[Image comparison data]
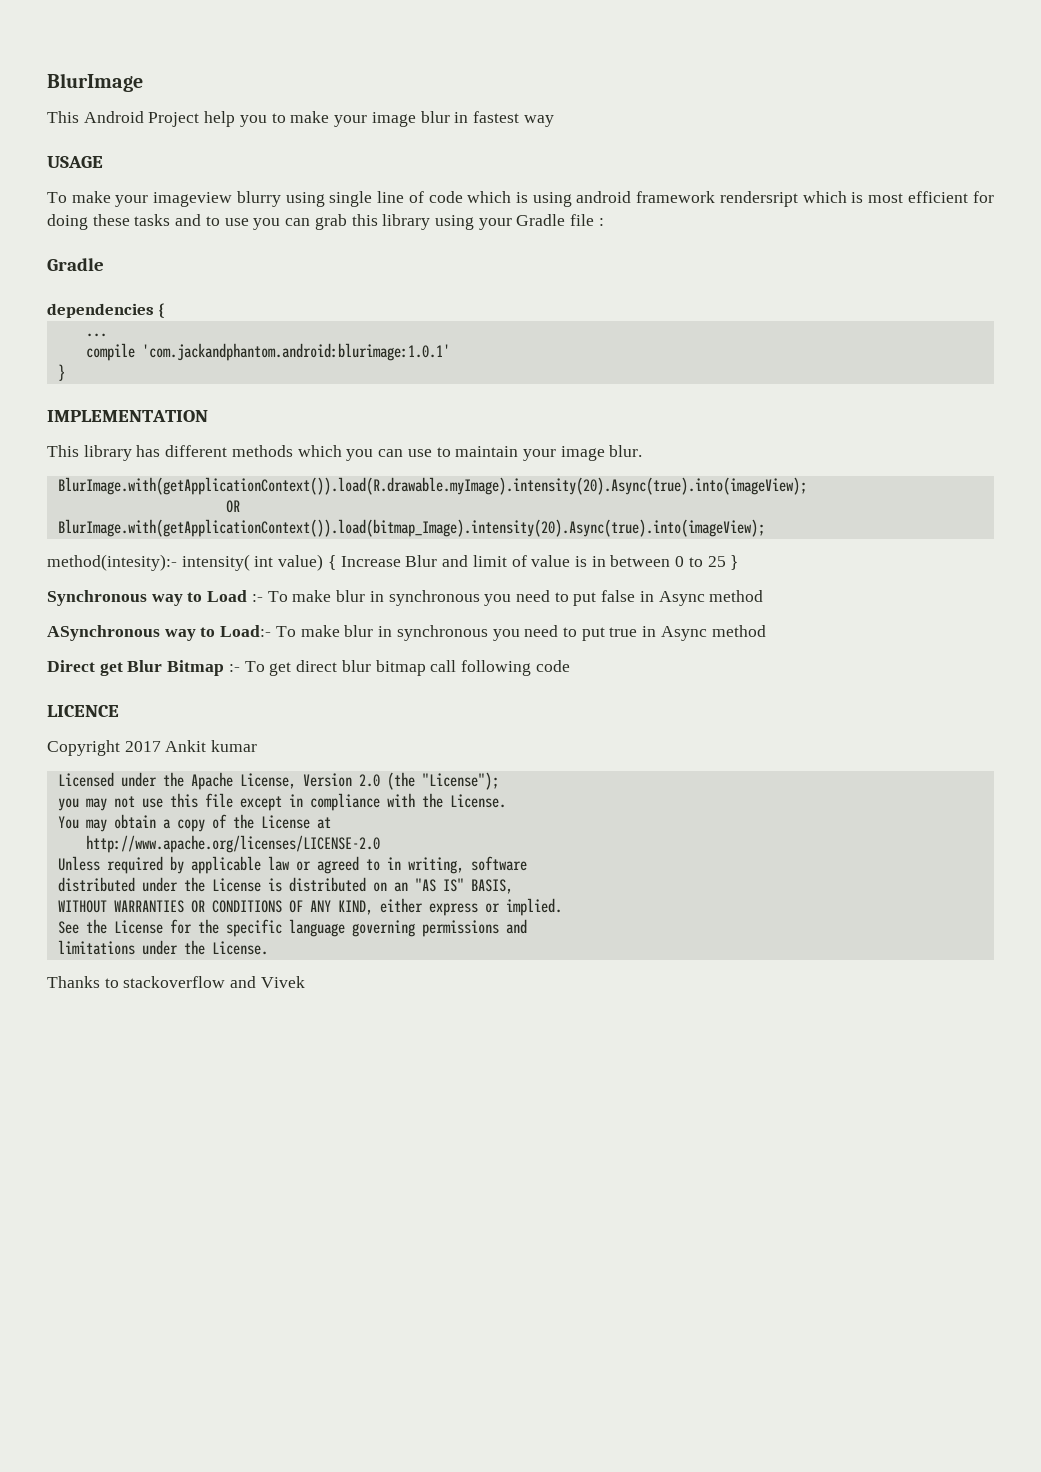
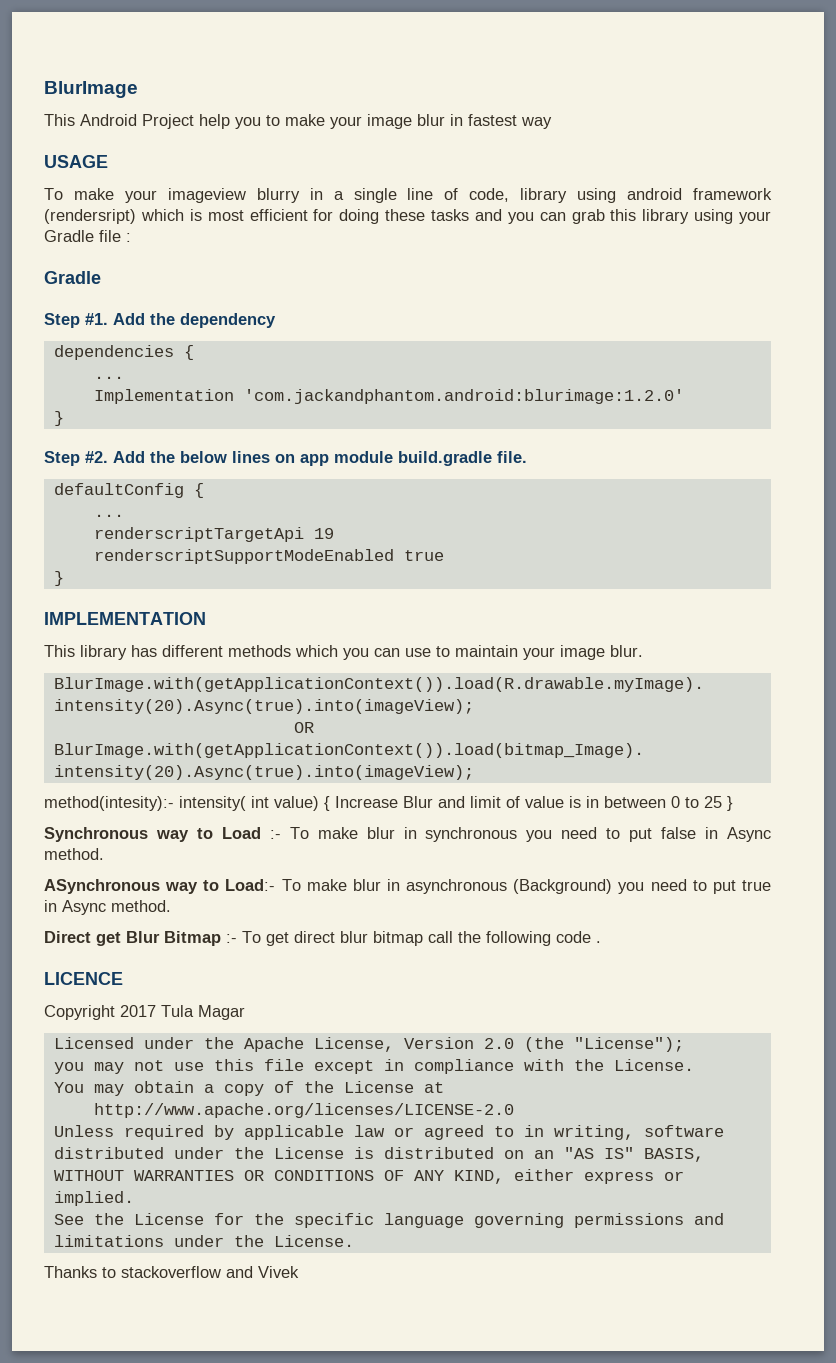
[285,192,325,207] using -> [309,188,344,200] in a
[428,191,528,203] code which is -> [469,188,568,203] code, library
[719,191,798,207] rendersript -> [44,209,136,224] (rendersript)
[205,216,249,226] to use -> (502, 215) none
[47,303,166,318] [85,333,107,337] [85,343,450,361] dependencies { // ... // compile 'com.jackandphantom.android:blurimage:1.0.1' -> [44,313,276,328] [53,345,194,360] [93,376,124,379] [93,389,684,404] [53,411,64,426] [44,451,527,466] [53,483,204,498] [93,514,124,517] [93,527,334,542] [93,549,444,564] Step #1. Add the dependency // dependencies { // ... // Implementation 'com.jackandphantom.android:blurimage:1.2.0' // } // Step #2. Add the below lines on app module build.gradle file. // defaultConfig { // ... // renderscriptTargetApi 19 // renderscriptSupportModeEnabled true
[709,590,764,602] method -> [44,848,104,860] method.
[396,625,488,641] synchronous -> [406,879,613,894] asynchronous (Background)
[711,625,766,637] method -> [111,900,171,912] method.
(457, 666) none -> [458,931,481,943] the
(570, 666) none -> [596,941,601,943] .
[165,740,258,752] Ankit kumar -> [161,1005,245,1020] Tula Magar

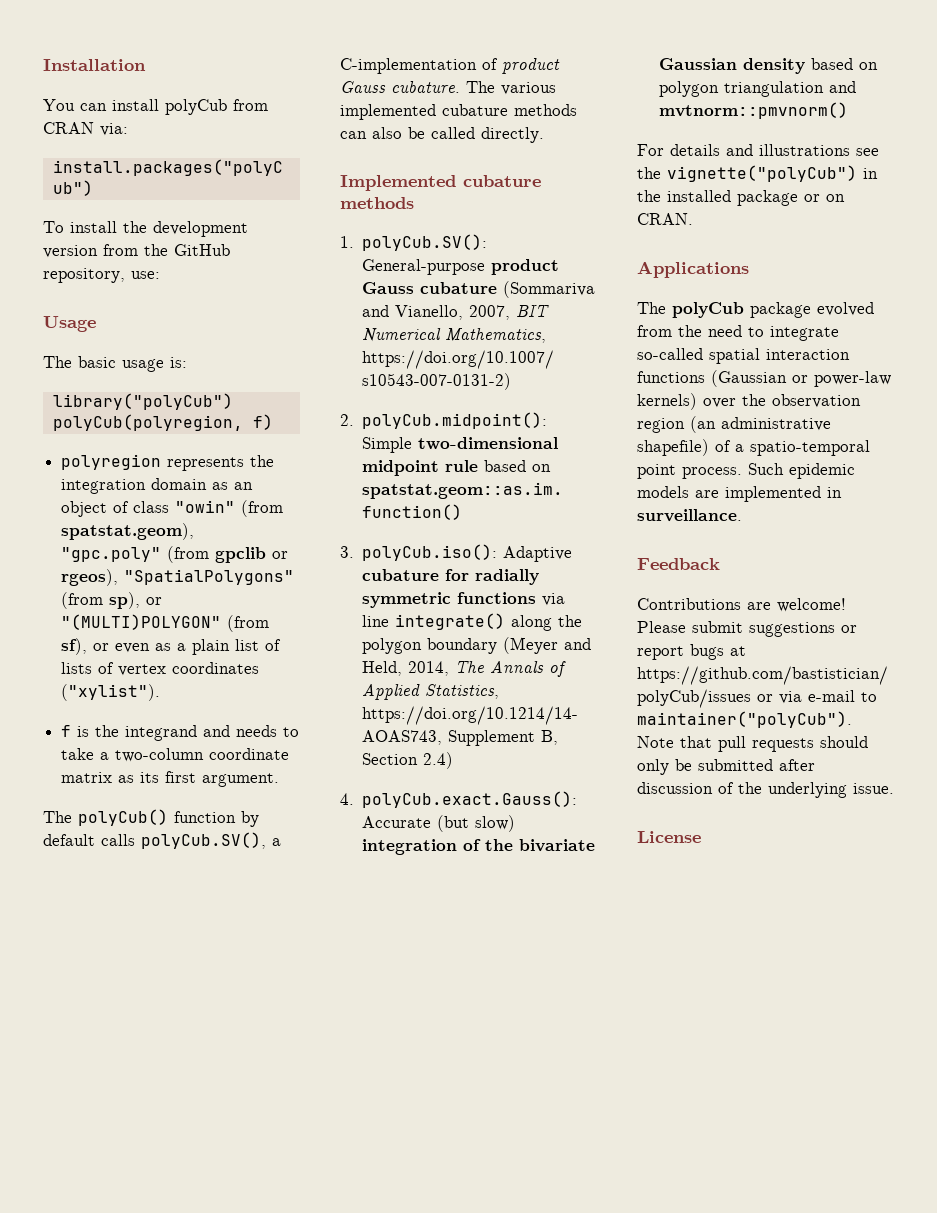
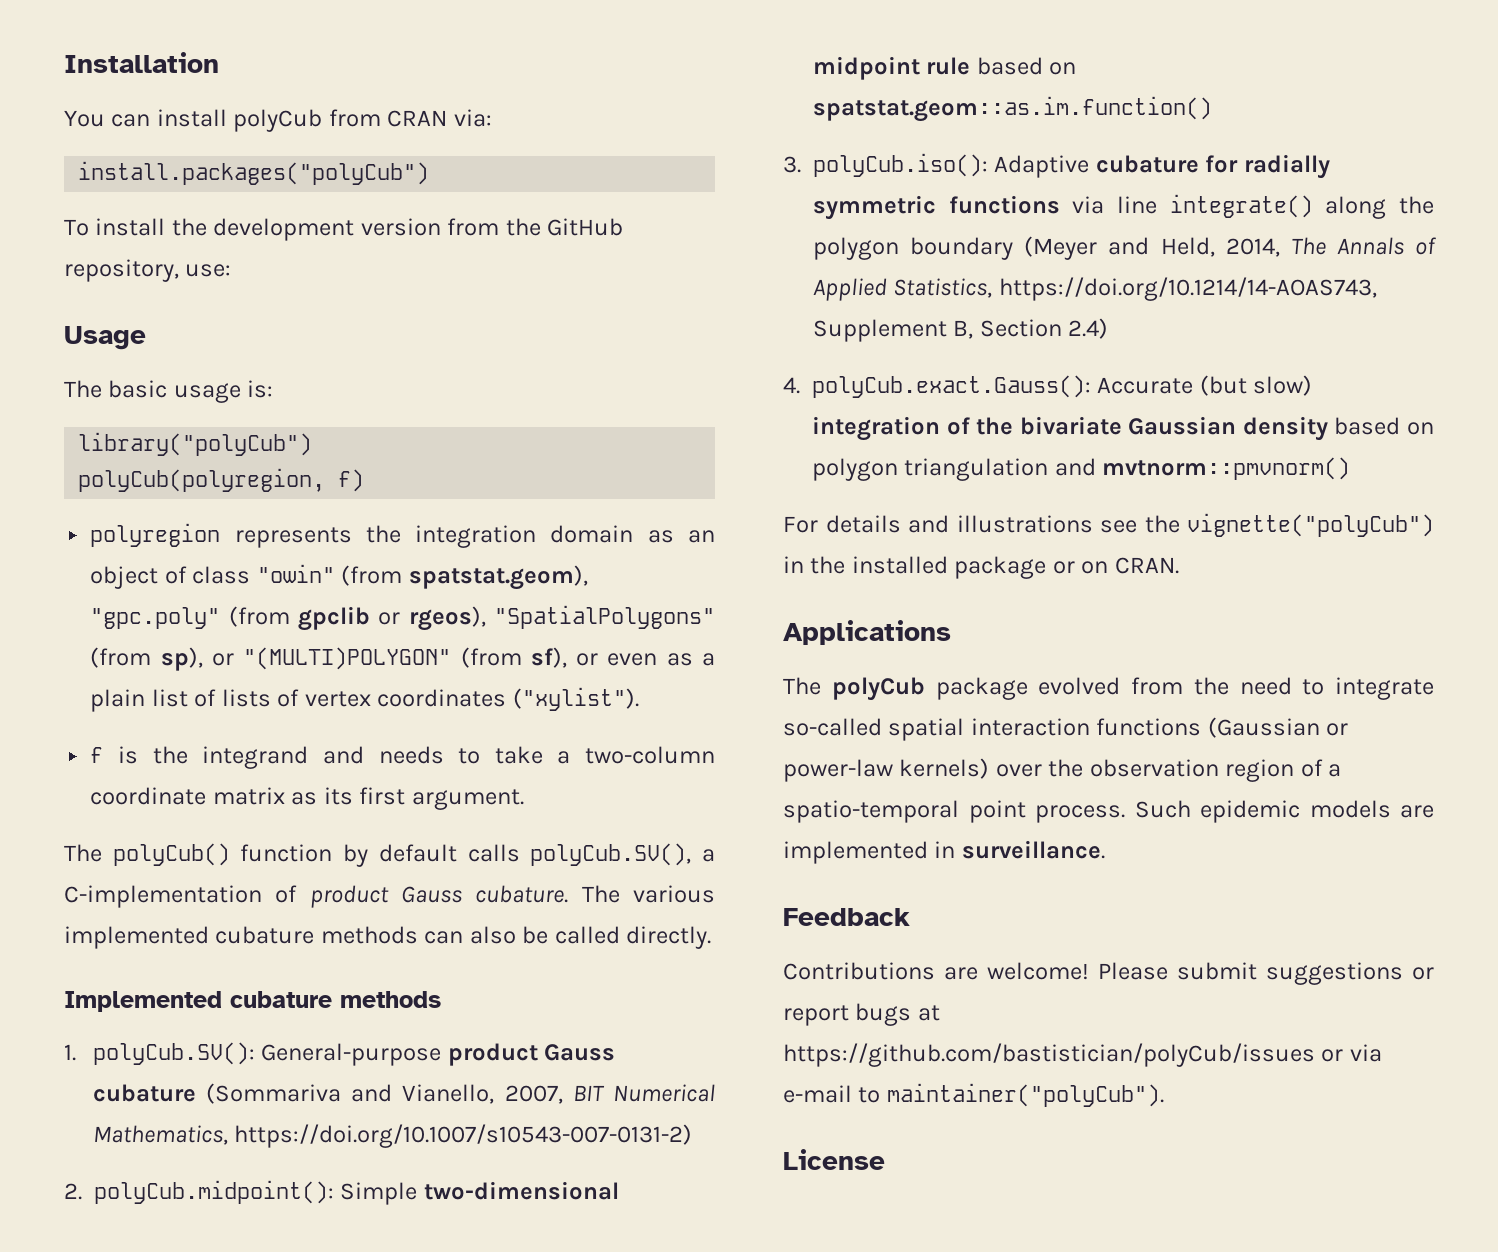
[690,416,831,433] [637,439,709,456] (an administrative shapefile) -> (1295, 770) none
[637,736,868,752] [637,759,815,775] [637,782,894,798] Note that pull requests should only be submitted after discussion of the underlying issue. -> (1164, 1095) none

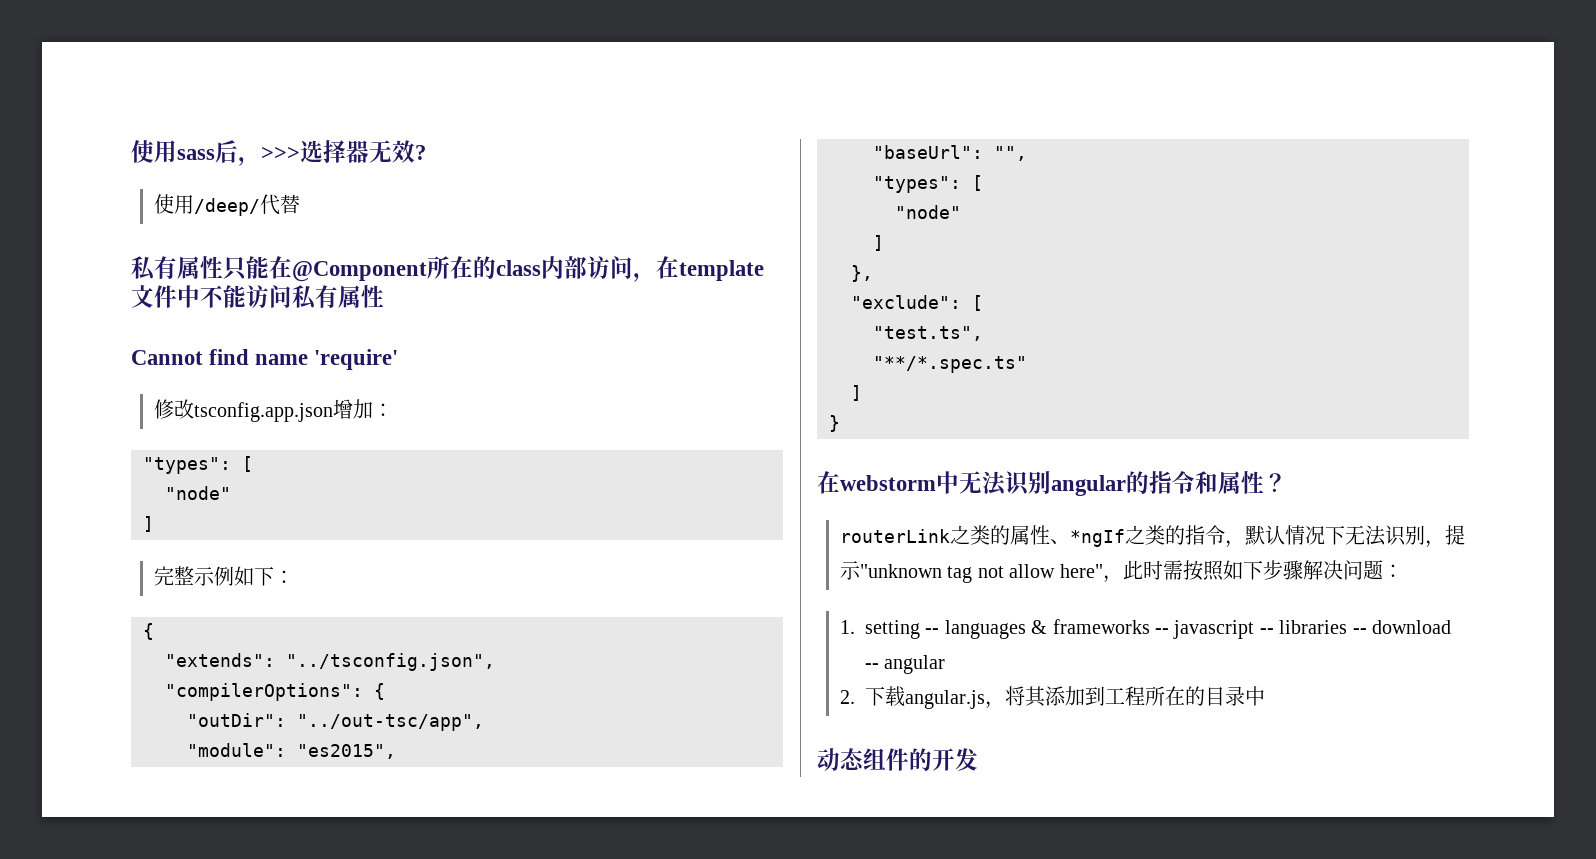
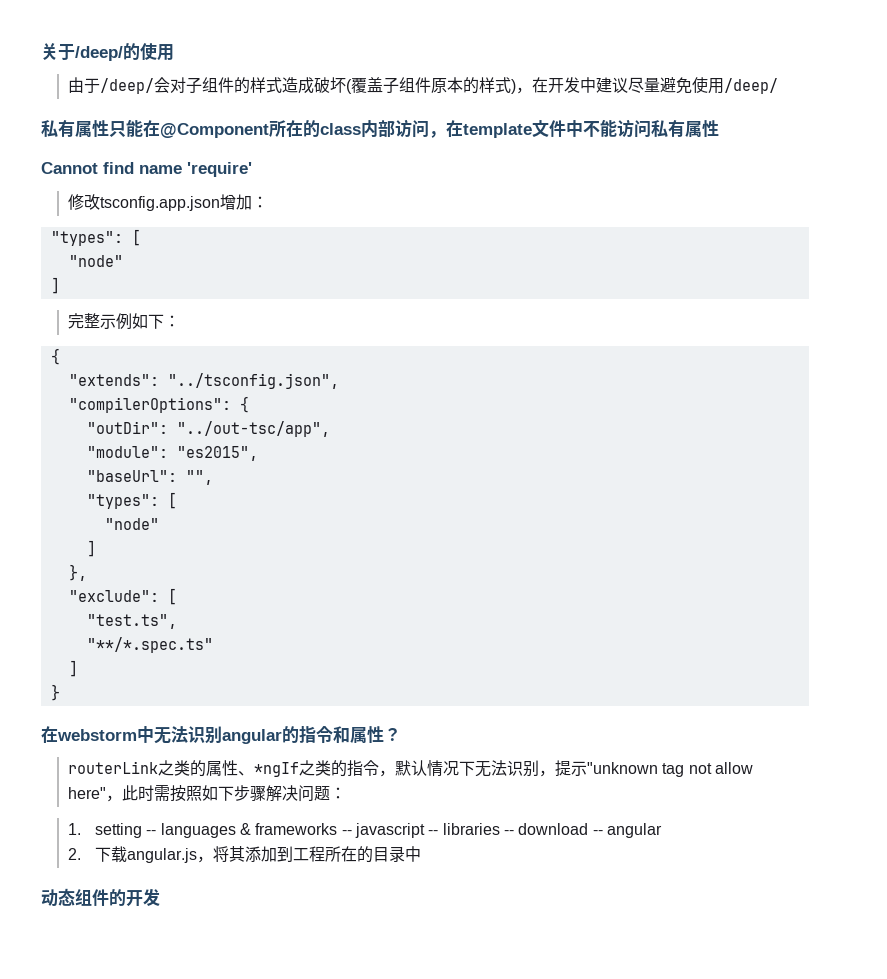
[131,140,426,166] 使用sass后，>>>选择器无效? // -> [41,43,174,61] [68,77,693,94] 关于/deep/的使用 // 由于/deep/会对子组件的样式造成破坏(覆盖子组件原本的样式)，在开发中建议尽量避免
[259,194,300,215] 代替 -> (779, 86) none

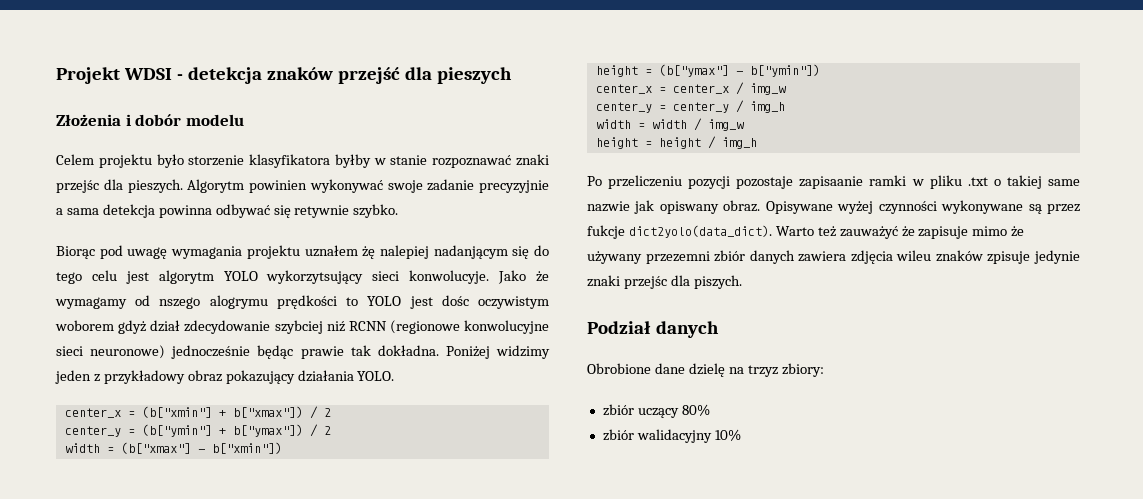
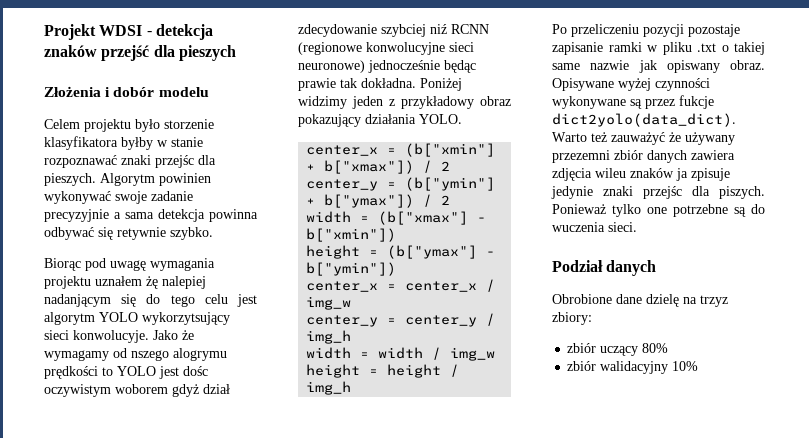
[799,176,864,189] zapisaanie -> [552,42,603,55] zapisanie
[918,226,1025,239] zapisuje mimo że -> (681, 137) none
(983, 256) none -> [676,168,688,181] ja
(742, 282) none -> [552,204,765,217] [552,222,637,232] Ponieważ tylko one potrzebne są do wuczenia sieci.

• **WHAT YOU SHOULD DO**:
Type the entries above out again exactly, with no pictures.

• **OUTPUT BELOW**:
[285,192,325,207] using -> [309,188,344,200] in a
[428,191,528,203] code which is -> [469,188,568,203] code, library
[719,191,798,207] rendersript -> [44,209,136,224] (rendersript)
[205,216,249,226] to use -> (502, 215) none
[47,303,166,318] [85,333,107,337] [85,343,450,361] dependencies { // ... // compile 'com.jackandphantom.android:blurimage:1.0.1' -> [44,313,276,328] [53,345,194,360] [93,376,124,379] [93,389,684,404] [53,411,64,426] [44,451,527,466] [53,483,204,498] [93,514,124,517] [93,527,334,542] [93,549,444,564] Step #1. Add the dependency // dependencies { // ... // Implementation 'com.jackandphantom.android:blurimage:1.2.0' // } // Step #2. Add the below lines on app module build.gradle file. // defaultConfig { // ... // renderscriptTargetApi 19 // renderscriptSupportModeEnabled true
[709,590,764,602] method -> [44,848,104,860] method.
[396,625,488,641] synchronous -> [406,879,613,894] asynchronous (Background)
[711,625,766,637] method -> [111,900,171,912] method.
(457, 666) none -> [458,931,481,943] the
(570, 666) none -> [596,941,601,943] .
[165,740,258,752] Ankit kumar -> [161,1005,245,1020] Tula Magar

[690,416,831,433] [637,439,709,456] (an administrative shapefile) -> (1295, 770) none
[637,736,868,752] [637,759,815,775] [637,782,894,798] Note that pull requests should only be submitted after discussion of the underlying issue. -> (1164, 1095) none

[131,140,426,166] 使用sass后，>>>选择器无效? // -> [41,43,174,61] [68,77,693,94] 关于/deep/的使用 // 由于/deep/会对子组件的样式造成破坏(覆盖子组件原本的样式)，在开发中建议尽量避免
[259,194,300,215] 代替 -> (779, 86) none

[799,176,864,189] zapisaanie -> [552,42,603,55] zapisanie
[918,226,1025,239] zapisuje mimo że -> (681, 137) none
(983, 256) none -> [676,168,688,181] ja
(742, 282) none -> [552,204,765,217] [552,222,637,232] Ponieważ tylko one potrzebne są do wuczenia sieci.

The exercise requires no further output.